# RECORDS SHOWN
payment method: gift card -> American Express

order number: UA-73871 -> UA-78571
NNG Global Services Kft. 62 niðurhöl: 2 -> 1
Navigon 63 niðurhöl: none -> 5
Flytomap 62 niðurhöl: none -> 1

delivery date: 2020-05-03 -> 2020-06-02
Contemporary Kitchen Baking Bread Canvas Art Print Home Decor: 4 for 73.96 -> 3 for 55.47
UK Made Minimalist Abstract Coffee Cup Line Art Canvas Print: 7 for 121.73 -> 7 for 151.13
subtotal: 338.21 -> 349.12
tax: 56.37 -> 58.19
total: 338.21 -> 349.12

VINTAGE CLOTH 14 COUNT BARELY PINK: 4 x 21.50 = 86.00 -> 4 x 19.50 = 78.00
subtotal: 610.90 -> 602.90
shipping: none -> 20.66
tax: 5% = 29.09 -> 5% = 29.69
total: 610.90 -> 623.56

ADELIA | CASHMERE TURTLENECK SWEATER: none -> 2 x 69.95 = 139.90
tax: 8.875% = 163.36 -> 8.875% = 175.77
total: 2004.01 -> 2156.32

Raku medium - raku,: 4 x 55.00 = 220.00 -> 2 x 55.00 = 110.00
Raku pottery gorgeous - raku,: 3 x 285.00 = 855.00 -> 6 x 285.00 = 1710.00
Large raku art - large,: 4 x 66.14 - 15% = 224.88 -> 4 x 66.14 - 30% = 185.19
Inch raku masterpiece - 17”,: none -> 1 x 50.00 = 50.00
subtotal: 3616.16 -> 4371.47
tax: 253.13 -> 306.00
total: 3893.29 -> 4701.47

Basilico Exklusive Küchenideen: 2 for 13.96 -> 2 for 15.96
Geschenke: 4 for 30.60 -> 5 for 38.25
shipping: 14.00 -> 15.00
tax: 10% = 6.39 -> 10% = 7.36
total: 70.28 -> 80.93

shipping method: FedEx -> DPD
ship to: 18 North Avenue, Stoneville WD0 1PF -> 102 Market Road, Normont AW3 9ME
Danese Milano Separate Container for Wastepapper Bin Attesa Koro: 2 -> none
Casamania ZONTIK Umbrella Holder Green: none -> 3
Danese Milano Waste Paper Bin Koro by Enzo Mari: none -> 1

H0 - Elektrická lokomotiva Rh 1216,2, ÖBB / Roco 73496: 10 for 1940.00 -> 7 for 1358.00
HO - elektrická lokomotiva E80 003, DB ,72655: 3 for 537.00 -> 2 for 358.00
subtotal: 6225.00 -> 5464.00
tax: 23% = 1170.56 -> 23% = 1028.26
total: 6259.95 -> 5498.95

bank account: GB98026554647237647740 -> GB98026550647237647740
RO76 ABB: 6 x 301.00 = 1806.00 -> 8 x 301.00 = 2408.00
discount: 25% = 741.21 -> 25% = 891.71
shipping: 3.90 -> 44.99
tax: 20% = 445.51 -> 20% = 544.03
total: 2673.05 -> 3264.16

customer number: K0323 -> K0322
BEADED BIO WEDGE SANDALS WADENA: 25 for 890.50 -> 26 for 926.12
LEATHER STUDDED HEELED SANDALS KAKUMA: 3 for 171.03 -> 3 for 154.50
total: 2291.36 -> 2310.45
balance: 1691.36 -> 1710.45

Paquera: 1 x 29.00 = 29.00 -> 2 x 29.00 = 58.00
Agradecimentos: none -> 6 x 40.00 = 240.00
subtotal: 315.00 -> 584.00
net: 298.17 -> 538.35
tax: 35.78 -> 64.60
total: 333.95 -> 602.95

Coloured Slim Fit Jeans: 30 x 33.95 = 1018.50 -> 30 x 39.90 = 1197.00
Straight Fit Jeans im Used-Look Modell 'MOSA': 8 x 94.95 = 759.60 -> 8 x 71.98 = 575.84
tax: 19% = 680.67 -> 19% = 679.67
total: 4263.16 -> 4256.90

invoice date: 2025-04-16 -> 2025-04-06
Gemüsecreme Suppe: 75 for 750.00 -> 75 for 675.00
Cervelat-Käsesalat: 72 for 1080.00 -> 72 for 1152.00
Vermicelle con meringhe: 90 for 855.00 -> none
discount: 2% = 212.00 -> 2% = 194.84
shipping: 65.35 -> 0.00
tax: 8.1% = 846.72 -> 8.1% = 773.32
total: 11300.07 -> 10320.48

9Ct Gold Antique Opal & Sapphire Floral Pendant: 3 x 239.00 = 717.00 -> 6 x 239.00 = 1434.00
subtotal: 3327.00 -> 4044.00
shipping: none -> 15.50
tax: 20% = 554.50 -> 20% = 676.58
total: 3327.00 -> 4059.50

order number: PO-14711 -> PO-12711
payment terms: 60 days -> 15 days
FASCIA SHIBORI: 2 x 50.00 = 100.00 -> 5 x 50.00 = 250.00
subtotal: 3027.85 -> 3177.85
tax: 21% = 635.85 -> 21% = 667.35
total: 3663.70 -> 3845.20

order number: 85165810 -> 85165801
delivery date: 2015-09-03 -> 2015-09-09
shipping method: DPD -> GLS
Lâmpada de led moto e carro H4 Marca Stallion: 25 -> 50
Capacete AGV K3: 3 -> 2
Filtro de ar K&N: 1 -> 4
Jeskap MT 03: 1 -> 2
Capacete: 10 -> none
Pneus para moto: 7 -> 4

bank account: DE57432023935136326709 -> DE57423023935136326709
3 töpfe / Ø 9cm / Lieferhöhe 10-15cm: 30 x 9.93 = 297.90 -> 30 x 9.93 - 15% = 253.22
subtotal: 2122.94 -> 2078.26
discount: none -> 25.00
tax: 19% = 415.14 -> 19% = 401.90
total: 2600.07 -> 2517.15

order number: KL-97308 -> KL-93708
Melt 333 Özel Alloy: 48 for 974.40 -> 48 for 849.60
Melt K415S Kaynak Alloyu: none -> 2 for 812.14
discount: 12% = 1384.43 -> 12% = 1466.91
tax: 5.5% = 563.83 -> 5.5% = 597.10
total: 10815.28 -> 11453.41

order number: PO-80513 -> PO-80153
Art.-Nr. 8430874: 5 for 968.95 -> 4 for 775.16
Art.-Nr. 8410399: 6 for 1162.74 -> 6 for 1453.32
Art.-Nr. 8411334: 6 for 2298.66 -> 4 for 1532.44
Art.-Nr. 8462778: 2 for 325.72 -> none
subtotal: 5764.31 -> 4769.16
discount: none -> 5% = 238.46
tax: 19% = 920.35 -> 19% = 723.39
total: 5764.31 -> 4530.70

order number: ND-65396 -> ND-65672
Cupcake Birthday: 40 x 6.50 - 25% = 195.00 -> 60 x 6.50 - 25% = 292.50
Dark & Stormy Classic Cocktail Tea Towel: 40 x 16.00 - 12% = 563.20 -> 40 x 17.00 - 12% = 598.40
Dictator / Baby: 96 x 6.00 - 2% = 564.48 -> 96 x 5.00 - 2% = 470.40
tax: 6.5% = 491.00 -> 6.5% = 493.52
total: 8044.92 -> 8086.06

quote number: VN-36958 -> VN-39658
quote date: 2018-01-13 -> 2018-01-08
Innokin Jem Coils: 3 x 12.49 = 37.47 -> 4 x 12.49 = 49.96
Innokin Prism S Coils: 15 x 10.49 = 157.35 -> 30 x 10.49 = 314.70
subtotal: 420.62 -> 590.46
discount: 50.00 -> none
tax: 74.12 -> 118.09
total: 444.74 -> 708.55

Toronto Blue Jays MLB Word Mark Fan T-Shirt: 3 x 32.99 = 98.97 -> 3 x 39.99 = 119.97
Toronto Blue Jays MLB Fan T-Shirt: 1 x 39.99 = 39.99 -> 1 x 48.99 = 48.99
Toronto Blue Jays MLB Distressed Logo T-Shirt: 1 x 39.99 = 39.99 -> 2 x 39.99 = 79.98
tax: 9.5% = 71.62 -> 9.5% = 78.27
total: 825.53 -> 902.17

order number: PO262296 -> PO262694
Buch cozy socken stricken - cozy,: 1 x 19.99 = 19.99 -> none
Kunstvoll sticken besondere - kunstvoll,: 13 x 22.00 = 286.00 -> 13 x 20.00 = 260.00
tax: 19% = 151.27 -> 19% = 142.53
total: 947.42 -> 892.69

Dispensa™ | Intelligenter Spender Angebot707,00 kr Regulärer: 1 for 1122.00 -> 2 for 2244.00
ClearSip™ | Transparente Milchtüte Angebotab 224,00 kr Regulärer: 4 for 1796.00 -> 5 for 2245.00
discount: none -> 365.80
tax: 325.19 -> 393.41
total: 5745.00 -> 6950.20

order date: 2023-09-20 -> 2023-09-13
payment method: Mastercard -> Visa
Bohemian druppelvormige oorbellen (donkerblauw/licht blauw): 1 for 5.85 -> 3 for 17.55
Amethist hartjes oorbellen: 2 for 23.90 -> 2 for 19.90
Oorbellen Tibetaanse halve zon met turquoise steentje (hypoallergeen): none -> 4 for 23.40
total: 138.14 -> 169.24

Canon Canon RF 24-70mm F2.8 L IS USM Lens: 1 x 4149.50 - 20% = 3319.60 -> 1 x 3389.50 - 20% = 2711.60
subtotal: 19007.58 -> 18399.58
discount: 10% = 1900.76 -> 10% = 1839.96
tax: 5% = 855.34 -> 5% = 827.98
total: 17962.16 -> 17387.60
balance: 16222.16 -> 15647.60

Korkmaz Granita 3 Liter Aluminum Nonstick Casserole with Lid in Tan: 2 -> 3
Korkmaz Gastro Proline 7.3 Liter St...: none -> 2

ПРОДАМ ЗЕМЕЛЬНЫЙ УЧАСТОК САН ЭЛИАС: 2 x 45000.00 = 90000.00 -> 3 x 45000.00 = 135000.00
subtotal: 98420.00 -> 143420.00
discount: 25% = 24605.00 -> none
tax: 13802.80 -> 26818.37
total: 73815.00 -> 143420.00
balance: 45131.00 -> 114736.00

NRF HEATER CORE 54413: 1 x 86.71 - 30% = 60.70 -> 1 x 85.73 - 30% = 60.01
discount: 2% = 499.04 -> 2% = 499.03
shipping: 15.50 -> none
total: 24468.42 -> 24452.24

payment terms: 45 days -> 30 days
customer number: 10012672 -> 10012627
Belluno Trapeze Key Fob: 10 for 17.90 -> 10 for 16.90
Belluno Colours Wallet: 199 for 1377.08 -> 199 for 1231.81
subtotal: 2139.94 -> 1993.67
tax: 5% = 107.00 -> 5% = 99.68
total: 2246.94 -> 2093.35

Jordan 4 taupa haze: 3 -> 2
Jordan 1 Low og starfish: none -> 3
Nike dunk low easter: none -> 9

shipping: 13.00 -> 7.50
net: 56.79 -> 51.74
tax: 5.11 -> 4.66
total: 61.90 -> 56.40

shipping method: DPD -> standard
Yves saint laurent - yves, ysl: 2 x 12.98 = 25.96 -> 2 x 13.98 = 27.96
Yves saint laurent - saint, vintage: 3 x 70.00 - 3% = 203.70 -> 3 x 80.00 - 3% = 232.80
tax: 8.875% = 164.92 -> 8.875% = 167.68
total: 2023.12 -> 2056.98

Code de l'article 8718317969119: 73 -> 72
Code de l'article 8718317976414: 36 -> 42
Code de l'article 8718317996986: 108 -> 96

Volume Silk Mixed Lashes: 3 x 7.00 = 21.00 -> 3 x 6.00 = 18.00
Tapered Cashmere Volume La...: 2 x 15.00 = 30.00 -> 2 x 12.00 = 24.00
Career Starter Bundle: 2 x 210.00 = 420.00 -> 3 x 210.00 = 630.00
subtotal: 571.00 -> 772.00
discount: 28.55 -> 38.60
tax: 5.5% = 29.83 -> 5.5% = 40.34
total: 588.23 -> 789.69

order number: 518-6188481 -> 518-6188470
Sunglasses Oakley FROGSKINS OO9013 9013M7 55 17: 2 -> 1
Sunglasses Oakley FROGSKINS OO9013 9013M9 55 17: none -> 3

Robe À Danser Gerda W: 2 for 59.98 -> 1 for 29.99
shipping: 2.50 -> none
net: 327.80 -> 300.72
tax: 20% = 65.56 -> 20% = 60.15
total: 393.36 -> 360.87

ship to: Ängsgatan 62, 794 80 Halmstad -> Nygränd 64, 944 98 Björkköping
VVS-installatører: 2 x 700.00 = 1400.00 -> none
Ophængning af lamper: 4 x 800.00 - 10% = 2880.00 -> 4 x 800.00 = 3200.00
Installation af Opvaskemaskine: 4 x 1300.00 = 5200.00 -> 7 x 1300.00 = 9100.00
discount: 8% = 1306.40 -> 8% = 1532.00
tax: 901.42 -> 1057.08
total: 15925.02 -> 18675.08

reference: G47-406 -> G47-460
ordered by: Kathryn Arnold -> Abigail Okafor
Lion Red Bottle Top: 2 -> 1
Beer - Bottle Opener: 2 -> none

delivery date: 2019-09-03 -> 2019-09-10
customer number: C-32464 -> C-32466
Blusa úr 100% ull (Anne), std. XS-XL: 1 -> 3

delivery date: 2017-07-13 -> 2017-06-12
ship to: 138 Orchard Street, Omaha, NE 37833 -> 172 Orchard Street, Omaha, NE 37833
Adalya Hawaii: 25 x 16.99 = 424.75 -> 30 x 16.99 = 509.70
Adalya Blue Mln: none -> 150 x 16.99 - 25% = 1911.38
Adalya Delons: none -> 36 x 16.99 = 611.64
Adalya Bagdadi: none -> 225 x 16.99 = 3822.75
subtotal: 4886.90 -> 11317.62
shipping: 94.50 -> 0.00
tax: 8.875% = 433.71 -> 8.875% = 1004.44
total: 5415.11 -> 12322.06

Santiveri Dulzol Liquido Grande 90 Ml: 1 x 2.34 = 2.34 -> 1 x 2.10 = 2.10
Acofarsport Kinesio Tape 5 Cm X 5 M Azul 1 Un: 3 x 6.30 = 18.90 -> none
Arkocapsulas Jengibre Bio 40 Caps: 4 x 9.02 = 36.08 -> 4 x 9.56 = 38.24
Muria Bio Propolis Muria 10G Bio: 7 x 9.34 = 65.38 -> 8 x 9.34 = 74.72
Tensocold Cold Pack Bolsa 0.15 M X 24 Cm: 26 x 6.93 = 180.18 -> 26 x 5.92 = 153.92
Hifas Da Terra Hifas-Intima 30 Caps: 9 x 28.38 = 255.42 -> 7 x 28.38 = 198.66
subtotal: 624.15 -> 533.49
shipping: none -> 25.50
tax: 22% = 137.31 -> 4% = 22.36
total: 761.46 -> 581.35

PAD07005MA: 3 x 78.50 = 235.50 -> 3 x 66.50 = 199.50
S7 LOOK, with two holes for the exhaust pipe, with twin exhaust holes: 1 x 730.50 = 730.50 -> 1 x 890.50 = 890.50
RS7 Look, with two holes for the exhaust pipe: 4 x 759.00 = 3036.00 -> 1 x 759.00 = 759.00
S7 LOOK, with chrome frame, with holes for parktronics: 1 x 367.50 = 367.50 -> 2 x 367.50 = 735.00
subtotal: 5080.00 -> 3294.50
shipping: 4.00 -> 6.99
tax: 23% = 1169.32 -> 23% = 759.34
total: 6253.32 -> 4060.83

# WHAT IS NEEDED
The line with "Contemporary Kitchen Baking" marks the end; reproduce exactly every line from the start of the entries up to it, that line included.

# RESULT OF THE TASK
payment method: gift card -> American Express

order number: UA-73871 -> UA-78571
NNG Global Services Kft. 62 niðurhöl: 2 -> 1
Navigon 63 niðurhöl: none -> 5
Flytomap 62 niðurhöl: none -> 1

delivery date: 2020-05-03 -> 2020-06-02
Contemporary Kitchen Baking Bread Canvas Art Print Home Decor: 4 for 73.96 -> 3 for 55.47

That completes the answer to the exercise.